### THE DATA
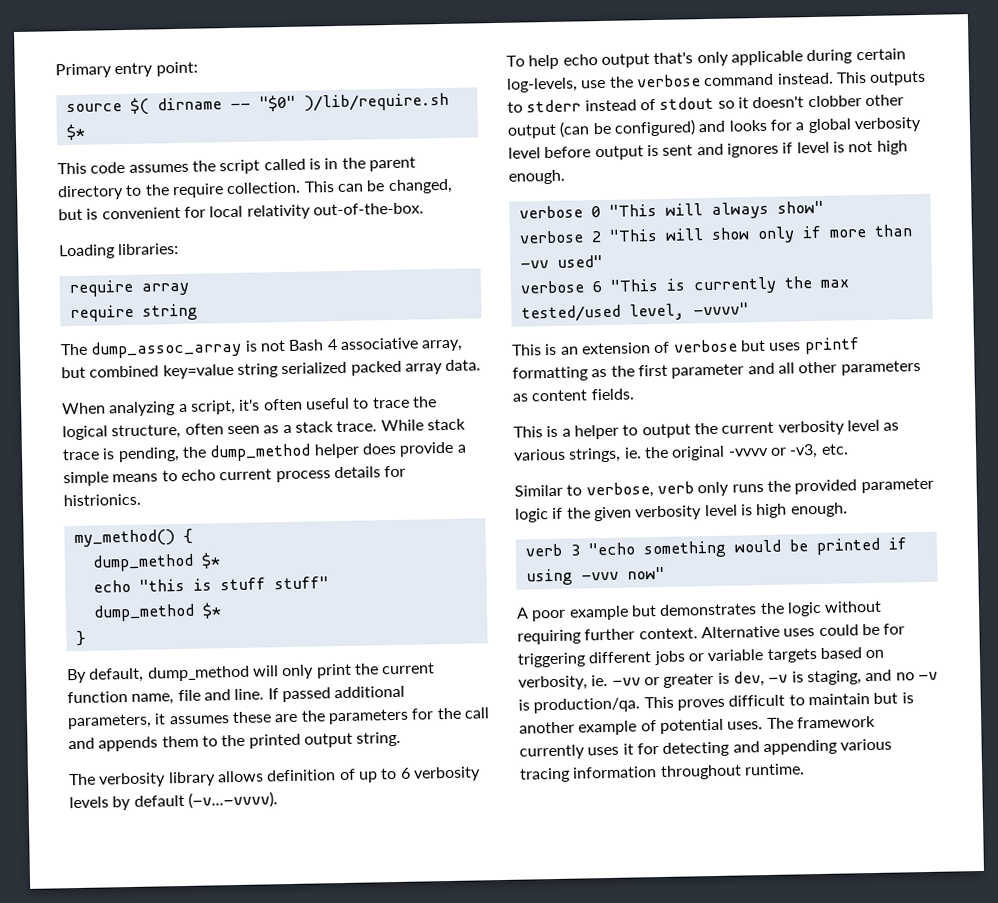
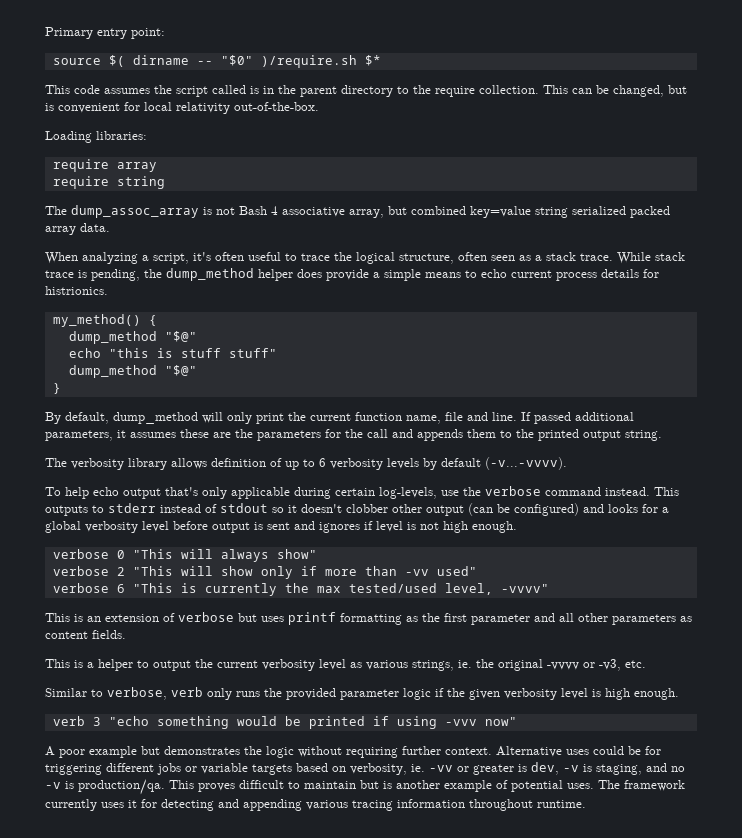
[303,92,449,112] )/lib/require.sh -> [260,55,357,68] )/require.sh
[200,552,221,569] $* -> [164,331,197,342] "$@"
[201,602,222,619] $* -> [164,365,197,376] "$@"

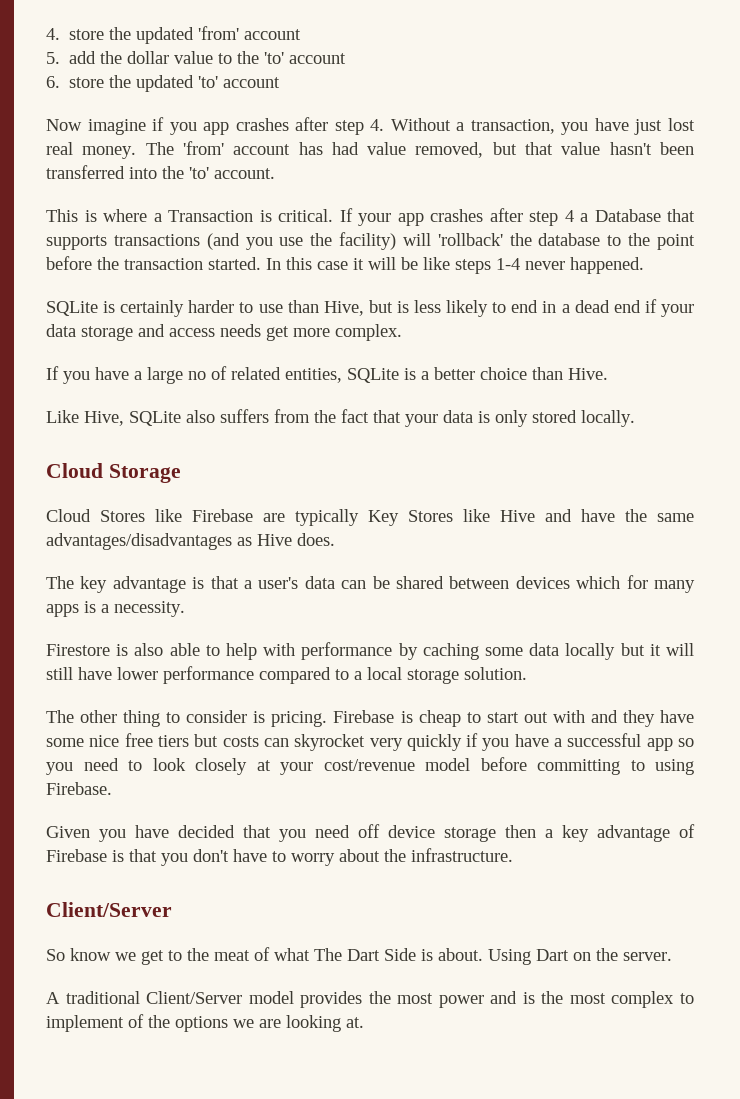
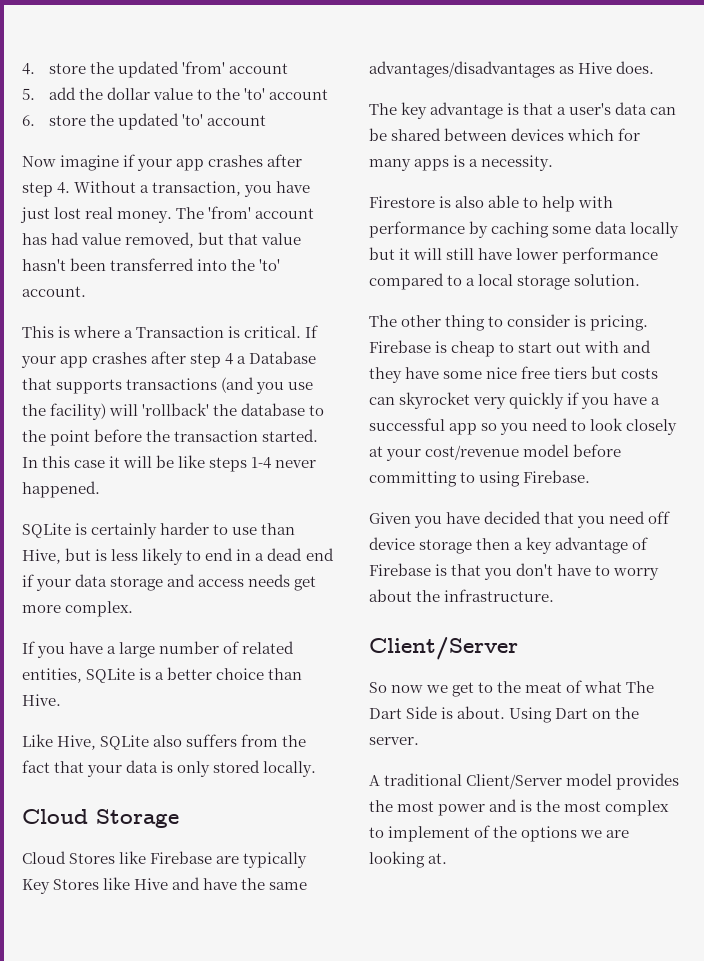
[169,122,197,135] you -> [137,159,173,171] your
[188,371,206,380] no -> [159,641,220,654] number
[70,948,111,961] know -> [391,685,424,693] now

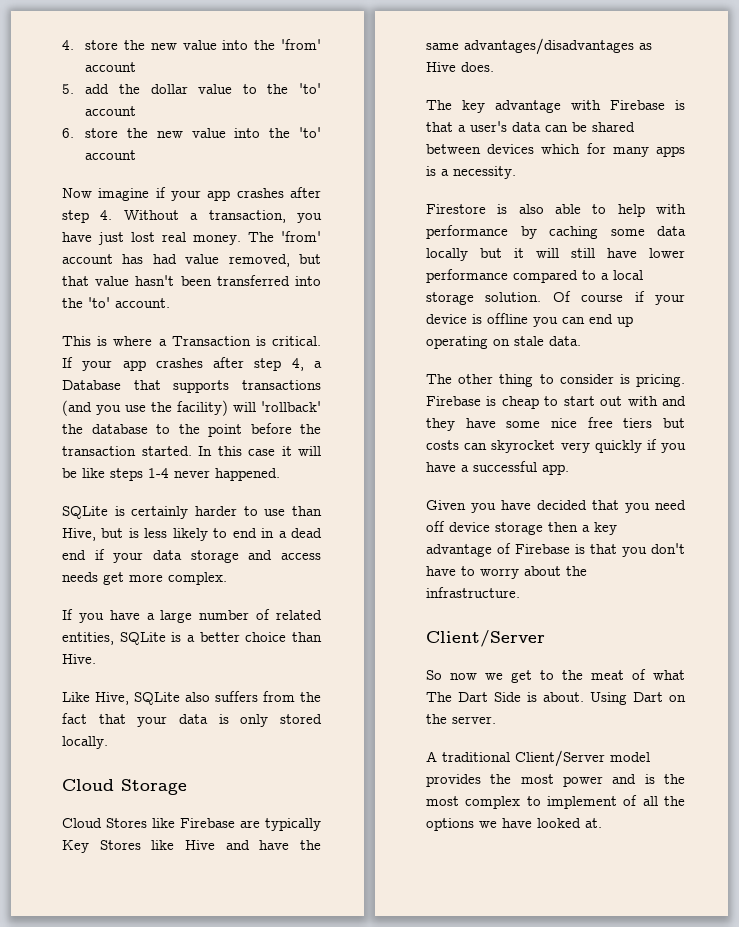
[118,61,180,78] updated -> [150,40,276,50] new value into the
[118,113,180,130] updated -> [156,128,291,138] new value into the
[225,353,234,365] 4 -> [291,358,304,371] 4,
(504, 110) none -> [571,100,665,110] with Firebase
(641, 280) none -> [552,291,685,305] [426,313,633,327] [426,336,581,349] Of course if your device is offline you can end up operating on stale data.
[449,418,678,435] [369,444,622,461] [369,470,591,487] app so you need to look closely at your cost/revenue model before committing to using Firebase. -> [542,464,569,475] app.
(491, 831) none -> [642,796,658,806] all
[606,830,630,838] [369,851,425,868] are looking -> [502,818,581,828] have looked

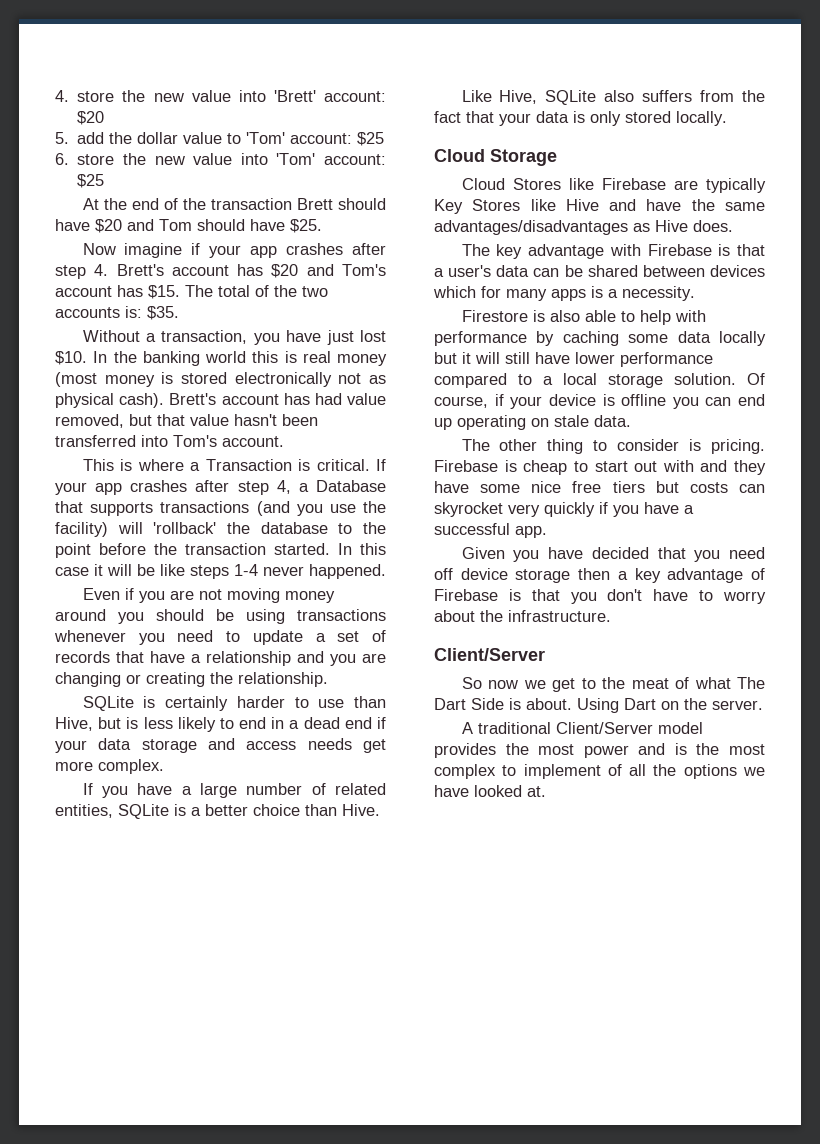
[254,39,321,50] [85,62,137,72] the 'from' account -> [273,90,386,102] [77,111,105,125] 'Brett' account: $20
[267,83,321,94] [85,106,137,116] the 'to' account -> [246,132,385,146] 'Tom' account: $25
[269,127,321,138] [85,150,137,160] the 'to' account -> [276,153,386,165] [77,174,105,188] [82,198,386,210] [55,219,322,233] 'Tom' account: $25 // At the end of the transaction Brett should have $20 and Tom should have $25.
(113, 215) none -> [116,264,386,278] [55,285,328,299] [55,306,179,320] Brett's account has $20 and Tom's account has $15. The total of the two accounts is: $35. //
[162,231,321,245] real money. The 'from' -> [55,351,387,366] [55,372,386,387] [55,393,217,408] $10. In the banking world this is real money (most money is stored electronically not as physical cash). Brett's
[62,297,110,308] the 'to' -> [173,435,217,447] Tom's
(280, 474) none -> [82,588,335,603] [55,609,386,624] [54,630,387,645] [55,651,386,666] [55,672,328,687] // Even if you are not moving money around you should be using transactions whenever you need to update a set of records that have a relationship and you are changing or creating the relationship.
[581,294,624,302] course -> [434,396,488,408] course,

### WHAT YOU WILL DO
Please repeat exactly the data above from its first line to the line that contains "[254,39,321,50] [85,62,137,72] the", inclusive, and leave every picture out.

### RESPONSE AREA
[303,92,449,112] )/lib/require.sh -> [260,55,357,68] )/require.sh
[200,552,221,569] $* -> [164,331,197,342] "$@"
[201,602,222,619] $* -> [164,365,197,376] "$@"

[169,122,197,135] you -> [137,159,173,171] your
[188,371,206,380] no -> [159,641,220,654] number
[70,948,111,961] know -> [391,685,424,693] now

[118,61,180,78] updated -> [150,40,276,50] new value into the
[118,113,180,130] updated -> [156,128,291,138] new value into the
[225,353,234,365] 4 -> [291,358,304,371] 4,
(504, 110) none -> [571,100,665,110] with Firebase
(641, 280) none -> [552,291,685,305] [426,313,633,327] [426,336,581,349] Of course if your device is offline you can end up operating on stale data.
[449,418,678,435] [369,444,622,461] [369,470,591,487] app so you need to look closely at your cost/revenue model before committing to using Firebase. -> [542,464,569,475] app.
(491, 831) none -> [642,796,658,806] all
[606,830,630,838] [369,851,425,868] are looking -> [502,818,581,828] have looked

[254,39,321,50] [85,62,137,72] the 'from' account -> [273,90,386,102] [77,111,105,125] 'Brett' account: $20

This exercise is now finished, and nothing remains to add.